↓↓↓

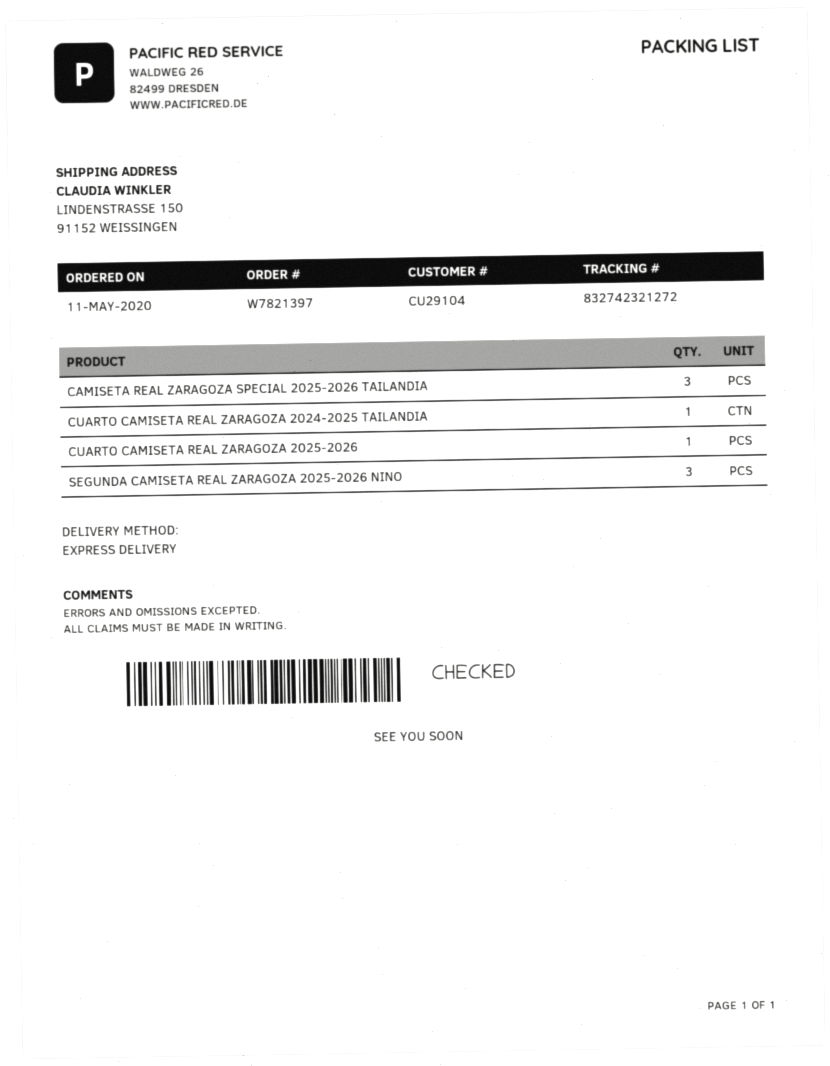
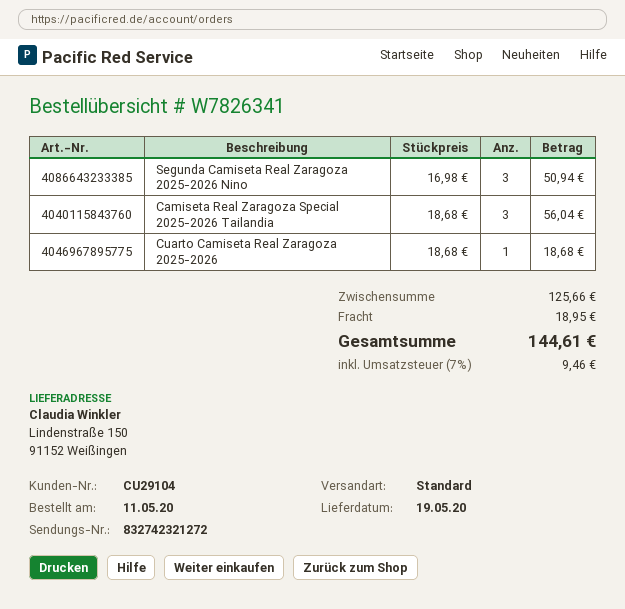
order number: W7821397 -> W7826341
shipping method: express -> standard
CUARTO CAMISETA REAL ZARAGOZA 2024-2025 TAILANDIA: 1 -> none

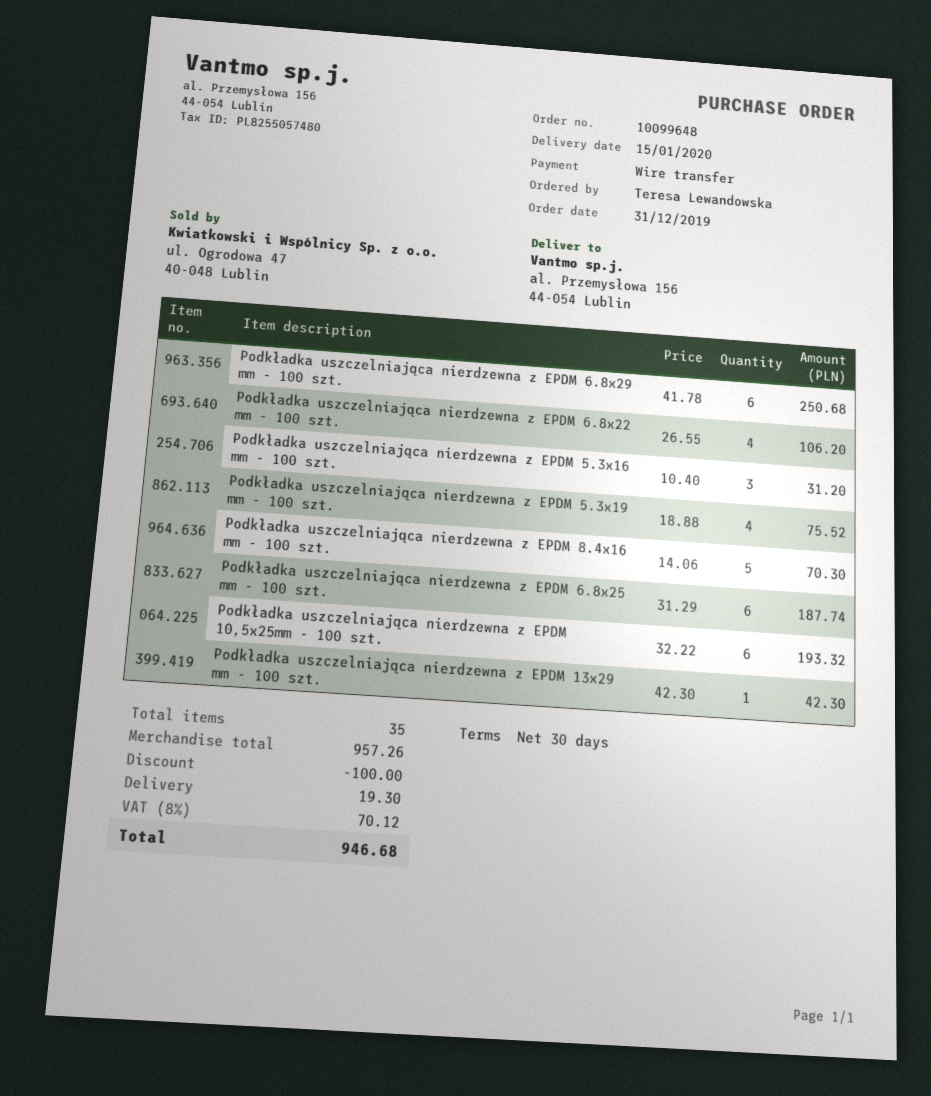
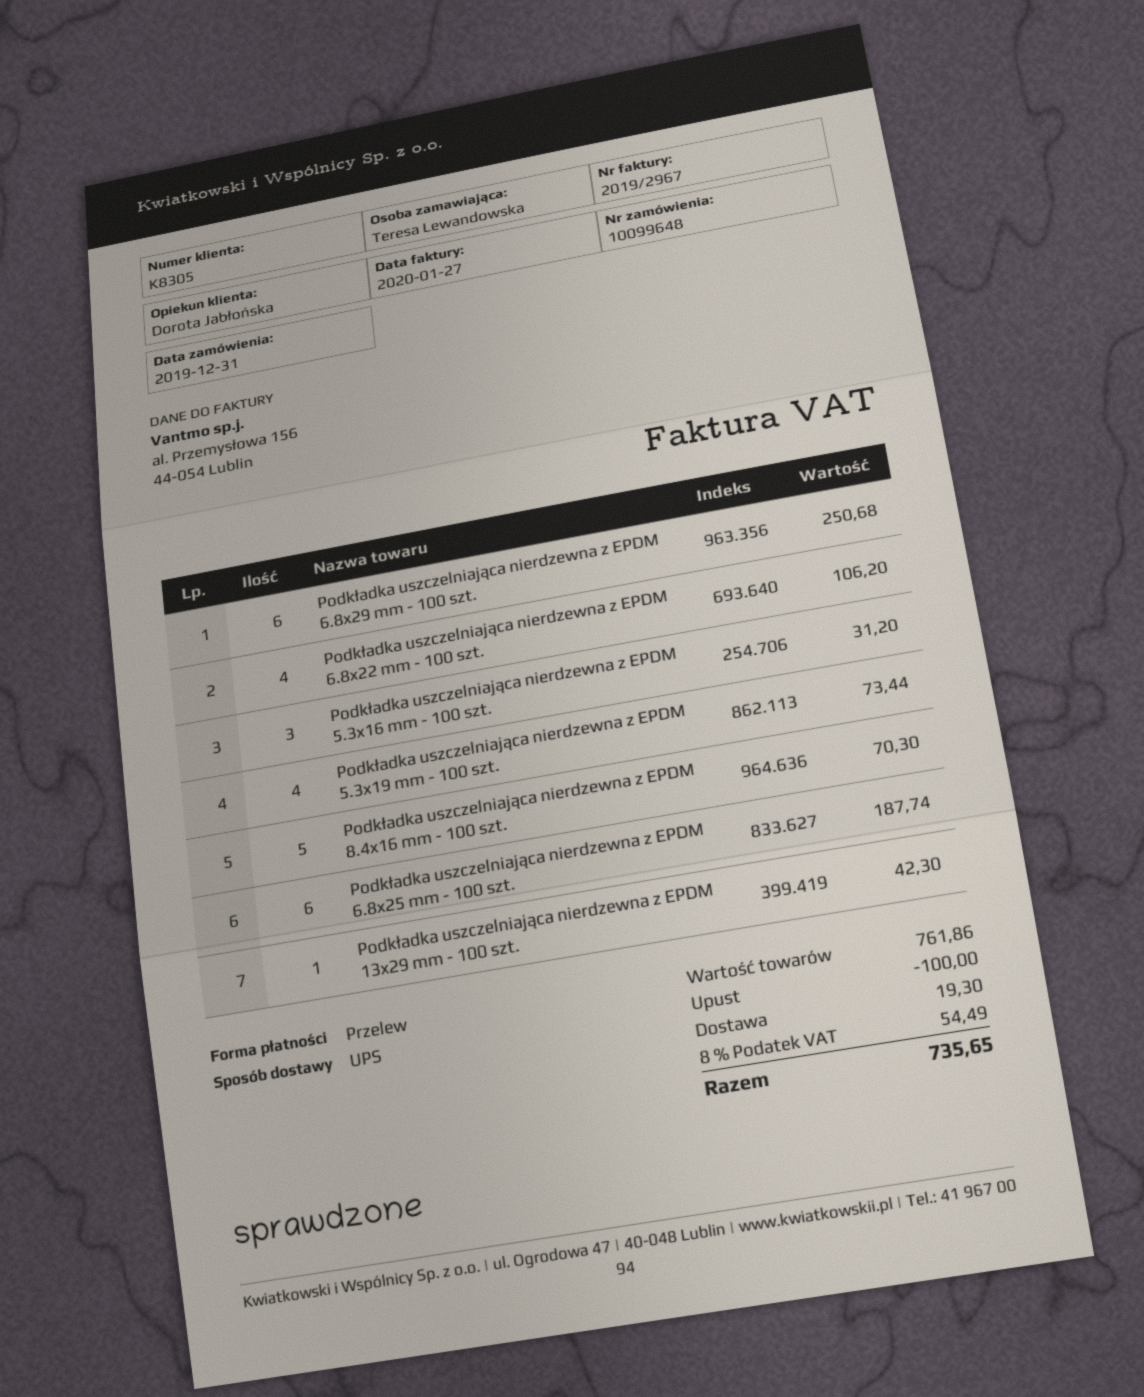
Podkładka uszczelniająca nierdzewna z EPDM 5.3x19 mm - 100 szt.: 4 for 75.52 -> 4 for 73.44
Podkładka uszczelniająca nierdzewna z EPDM 10,5x25mm - 100 szt.: 6 for 193.32 -> none
subtotal: 957.26 -> 761.86
tax: 8% = 70.12 -> 8% = 54.49
total: 946.68 -> 735.65

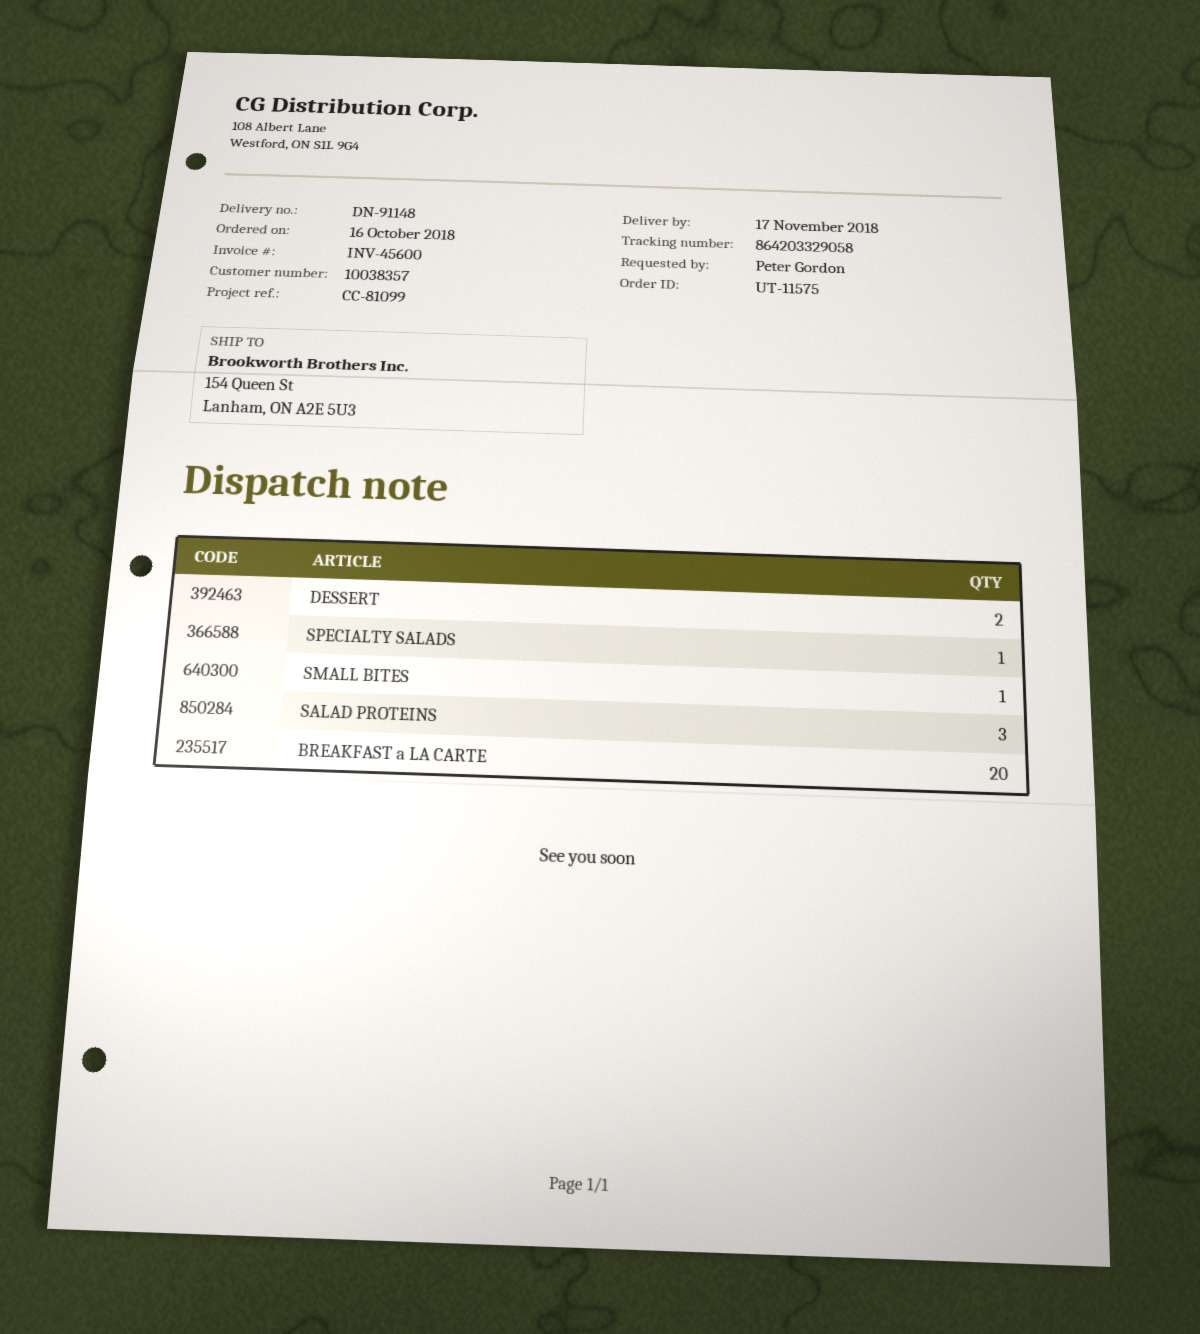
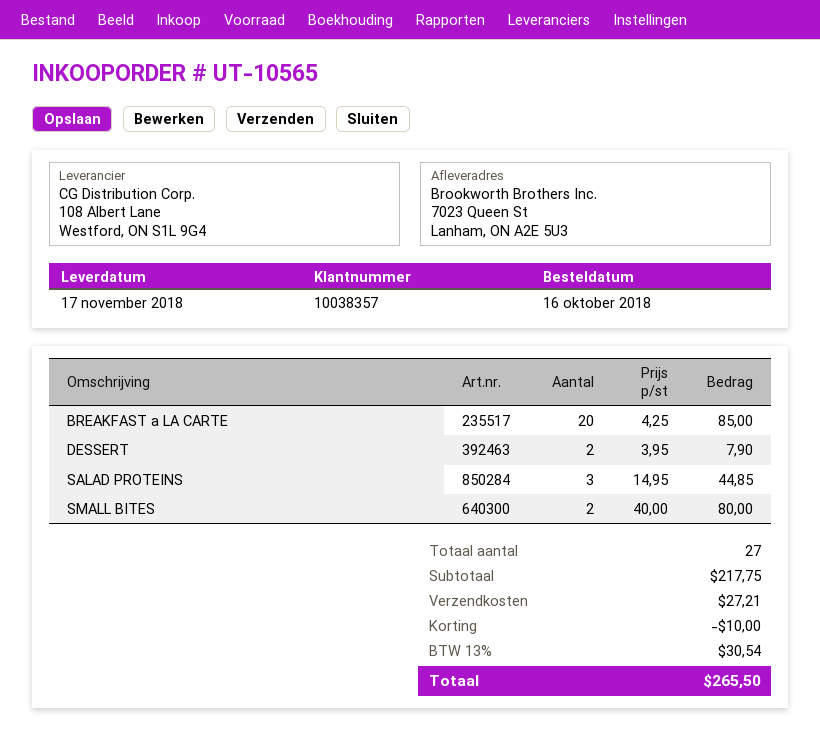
order number: UT-11575 -> UT-10565
ship to: 154 Queen St, Lanham, ON A2E 5U3 -> 7023 Queen St, Lanham, ON A2E 5U3
SPECIALTY SALADS: 1 -> none
SMALL BITES: 1 -> 2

↑↑↑

Exercise details
Would you set down, word for word, the lines running from the one that contains "Podkładka uszczelniająca nierdzewna z EPDM 5.3x19" to the last line of the material, omitting all pictures?

Response to the exercise
Podkładka uszczelniająca nierdzewna z EPDM 5.3x19 mm - 100 szt.: 4 for 75.52 -> 4 for 73.44
Podkładka uszczelniająca nierdzewna z EPDM 10,5x25mm - 100 szt.: 6 for 193.32 -> none
subtotal: 957.26 -> 761.86
tax: 8% = 70.12 -> 8% = 54.49
total: 946.68 -> 735.65

order number: UT-11575 -> UT-10565
ship to: 154 Queen St, Lanham, ON A2E 5U3 -> 7023 Queen St, Lanham, ON A2E 5U3
SPECIALTY SALADS: 1 -> none
SMALL BITES: 1 -> 2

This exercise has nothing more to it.